IPinfo's join_key column explained

This was taken from an internal wiki. Feel free to drop a comment if you have specific questions or feedback.

join_key for IPv4 is /16 and for IPv6 is /34.


The problem that join_key tries to solve is to make joins between large datasets with IP ranges relatively fast without the need for special DB capabilities, like indexes, on the client side.

The idea is to first do an equality join to find ranges that potentially may be overlapping and then filter this smaller subset of rows (that have the same join_key) using the actual range overlap condition. The second stage (filtering) is quadratic in nature (one has to compare each row in the left subset with each in the right one), so we want join_key to be specific enough to make these subsets as small as possible.

However, generation of join_key has a price. Say, we have two tables with just IPv4 IPs (i.e. /32s) or ranges that are smaller (or equal) size than /16. Then to obtain the join_keys for both tables we just truncate IPs to their first 16 bits, e.g. 1.2.3.4 transforms to 1.2.0.0 (last 16 bits are set to 0), and that’s it.

But If we have a range bigger than /16, say 1.2.0.0/15, then not all IPs in it have the same first 16 bits, so we can’t just use 1.2.0.0 as a join_key. Instead, we must split /15 into two /16s that cover it — 1.2.0.0/16 and 1.3.0.0/16:

$ ipinfo splitcidr 1.2.0.0/15 16
1.2.0.0/16
1.3.0.0/16

IPinfo CLI’s splitcidr command can split CIDRs by input prefix length or subnet mask.

So for each such row (/15) we generate two rows — with join_keys 1.2.0.0 and 1.3.0.0. For /14 we would generate 4 rows, et cetera.
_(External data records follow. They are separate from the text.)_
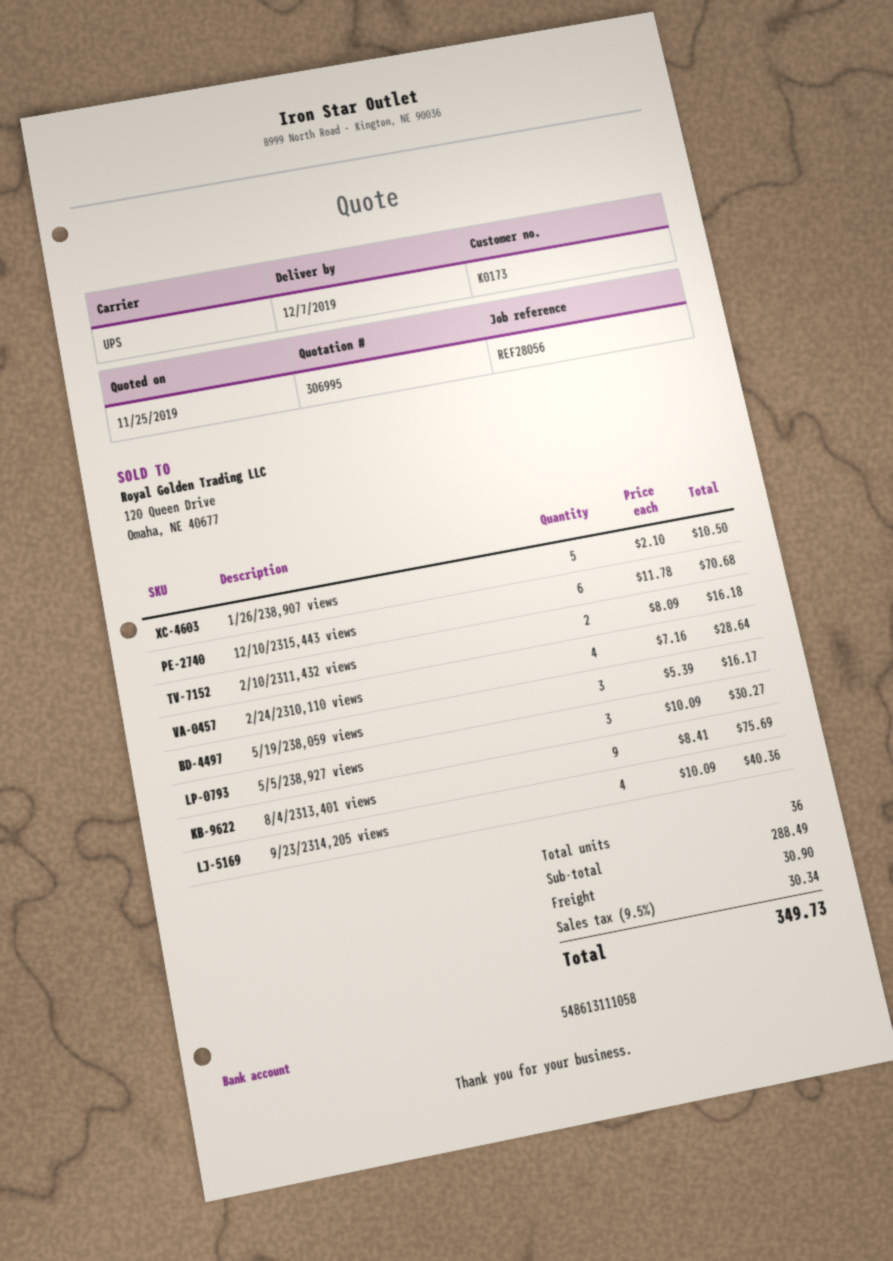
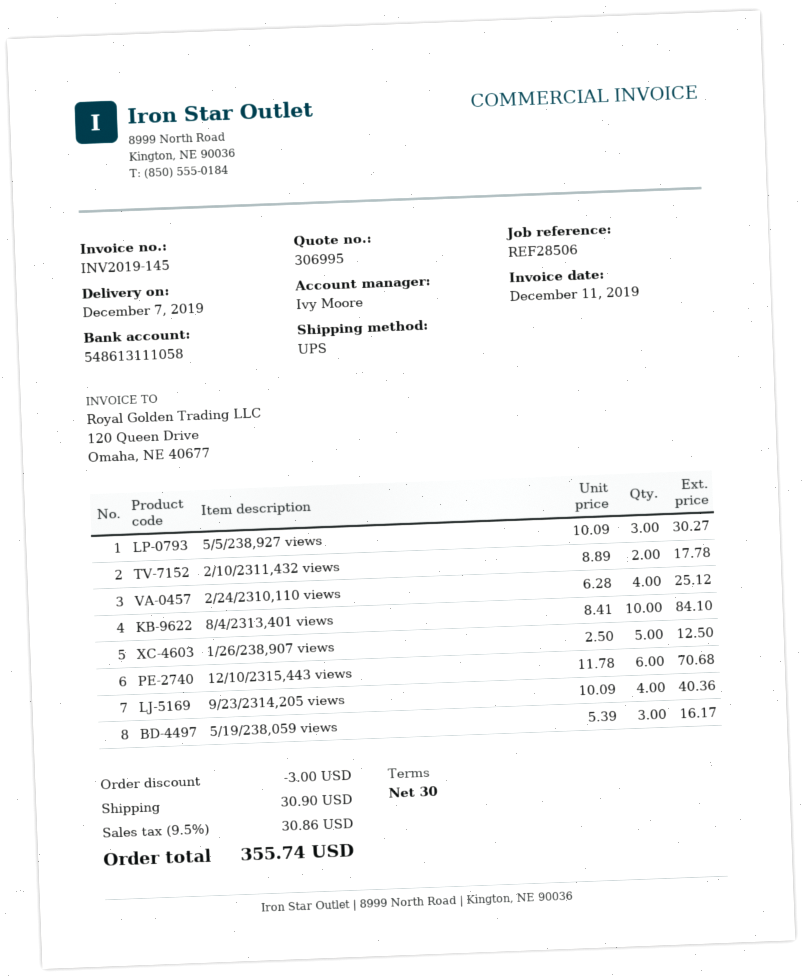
reference: REF28056 -> REF28506
1/26/238,907 views: 5 x 2.10 = 10.50 -> 5 x 2.50 = 12.50
2/10/2311,432 views: 2 x 8.09 = 16.18 -> 2 x 8.89 = 17.78
2/24/2310,110 views: 4 x 7.16 = 28.64 -> 4 x 6.28 = 25.12
8/4/2313,401 views: 9 x 8.41 = 75.69 -> 10 x 8.41 = 84.10
discount: none -> 3.00
tax: 9.5% = 30.34 -> 9.5% = 30.86
total: 349.73 -> 355.74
We could choose /24 as a join key size for IPv4, which would work — the filtering would involve at most (2^8)^2=65536 operations, but then on the preprocessing stage each row with /16 range would become 256 rows with different join_keys, and each /8 row would become 65536 rows. Anyway, that would still work, even though the data size would be bigger.

An actual problem starts when you consider IPv6. Unlike IPv4, some split sizes are just unavailable to us — BQ just can’t generate so many rows or it takes an eternity and the resulting preprocessed data becomes huge even if it initially contained a single /11, so we physically can not use split sizes like /64 (kind of like /24 in IPv4).

On the other hand, using /16 makes filtering prohibitively slow as too much rows in the joined tables may have the same first 16 bits. IPv6 is extremely inhomogeneous. The value of /34 is something that allows us to do the preprocessing without extreme inflation of the data size and also allows to make joins more-or-less performant, at least in some typical cases.

Of course this approach is not bullet-proof and join performance may be bad in some cases. If the user’s database of choice supports IP range indexes, like Postgres (ip4r), it is advisable to use them.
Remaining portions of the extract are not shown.